Nem sequer estavam suficientemente sujos. O que sofre sofre só. Que falta de humanidade e de dor! Eram reais e portanto incríveis. Decorriam como lixo num rio, no rio da vida. Tive sono de vê-los, nauseado e supremo. O gato espoja-se ao sol e dorme ali. O homem espoja-se à vida, com todas as suas complexidades, e dorme ali.

Nem um nem outro se liberta da lei fatal de ser como é. Nenhum tenta levantar o peso de ser. Refiro-me aos místicos e aos ascetas — aos remotos de todos os Tibetes, aos Simões Estilitas de todas as colunas. Estes, ainda que no absurdo, tentam, de fato, libertar-se da lei animal.

Estes, ainda que na loucura, tentam, de fato, negar a lei da vida, o espojar-se ao sol e o aguardar da morte sem pensar nela. Serei sempre da Rua dos Douradores, como a humanidade inteira. Serei sempre, em verso ou prosa, empregado de carteira. Cada dia é o dia que é, e nunca houve outro igual no mundo. O mundo é coisas destacadas e arestas diferentes; mas, se somos míopes, é resumo do livro romeu e julieta névoa insuficiente e contínua.

O meu desejo é fugir. Fugir ao que conheço, fugir ao que é meu, fugir ao que amo. Quero repousar, alheio, do meu fingimento orgânico. Uma cabana à beira-mar, uma caverna, até, no socalco rugoso de uma serra, me pode dar isto. Eu mesmo, que acabo de dizer que desejaria a cabana ou caverna onde estivesse livre da monotonia de tudo, que é a de mim, ousaria eu partir para essa cabana ou caverna, sabendo, por conhecimento, que, pois que a monotonia é de mim, a haveria sempre de ter comigo?

O que me dói é que o melhor é mau, e que outro, se o houvesse, e que eu sonho, o haveria feito melhor.

Tudo quanto fazemos, na arte ou na vida, é a cópia imperfeita do que pensamos em fazer. E afinal, hoje, relendo, vejo rebentar meus bonecos, sair-lhes a palha pelos rasgos, despejarem-se sem ter sido…. Também fiquei contente, porque existo. Saí de casa para um grande fim, que era, afinal, chegar a horas ao escritório. Desci a rua descansadamente, cheio de certeza, porque, enfim, o escritório conhecido, a gente conhecida nele, eram certezas.
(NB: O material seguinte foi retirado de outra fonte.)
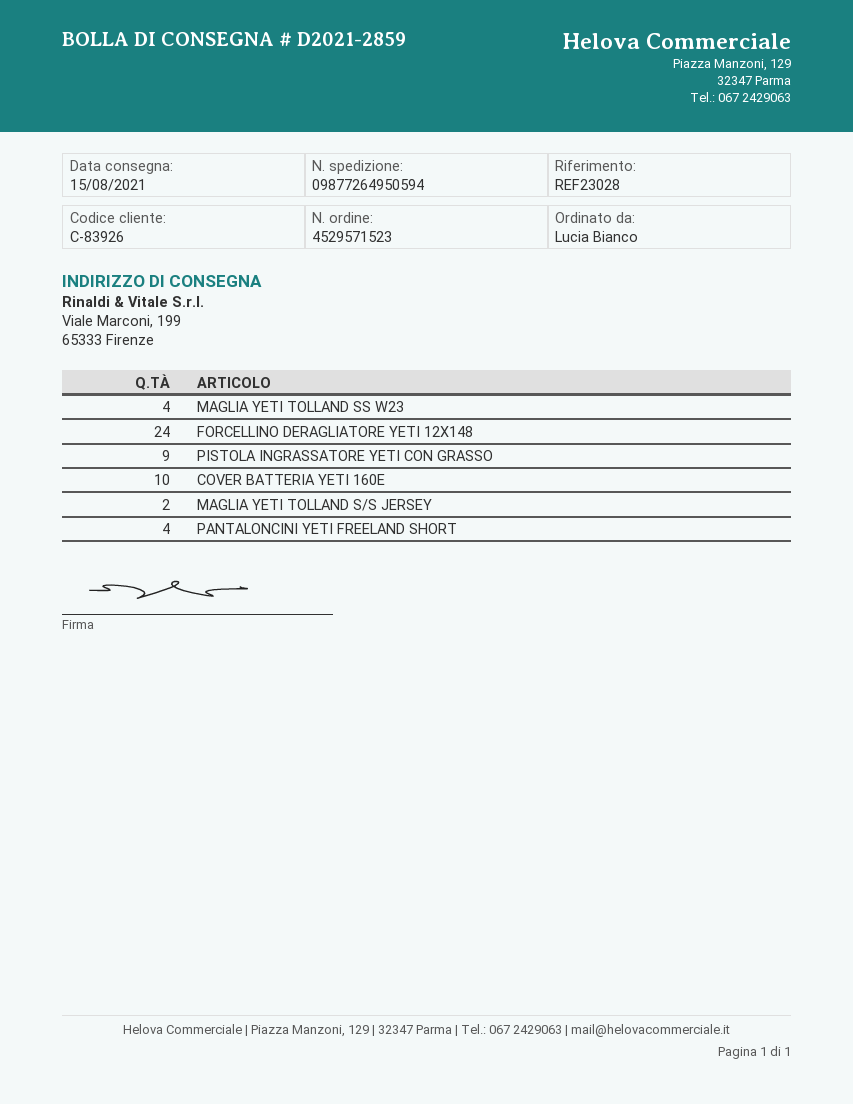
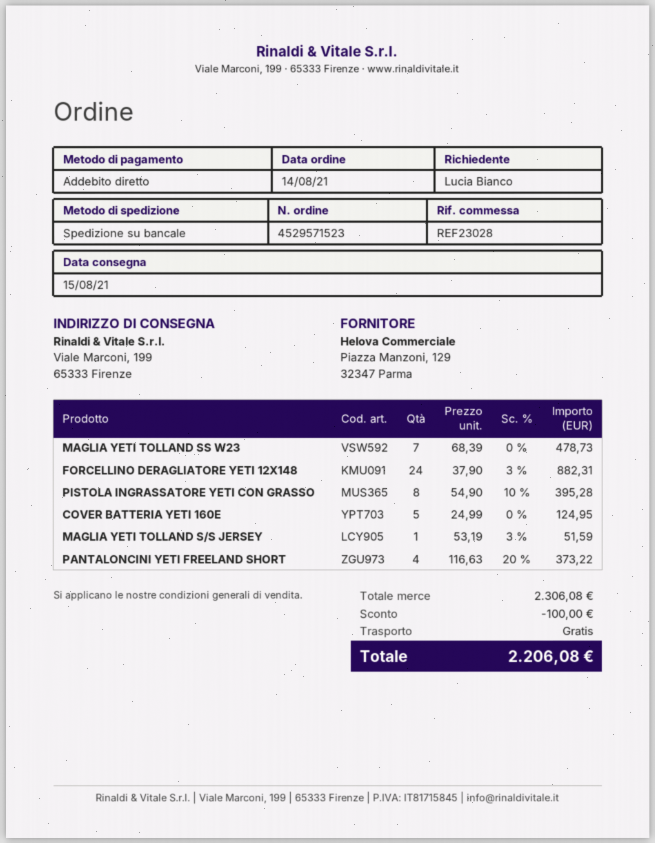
MAGLIA YETI TOLLAND SS W23: 4 -> 7
PISTOLA INGRASSATORE YETI CON GRASSO: 9 -> 8
COVER BATTERIA YETI 160E: 10 -> 5
MAGLIA YETI TOLLAND S/S JERSEY: 2 -> 1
Nos cestos pousados à beira dos passeios da Rua da Prata as bananas de vender, sob o sol, eram de um amarelo grande.

2 Comentário

  1. Pietra:

    Ilustrações de Silvana Rando.

  2. Théo:

    Viver uma vida desapaixonada e culta, ao relento das ideias, lendo, sonhando, e pensando em escrever, uma vida suficientemente lenta para estar sempre à beira do tédio, bastante meditada para se nunca encontrar nele.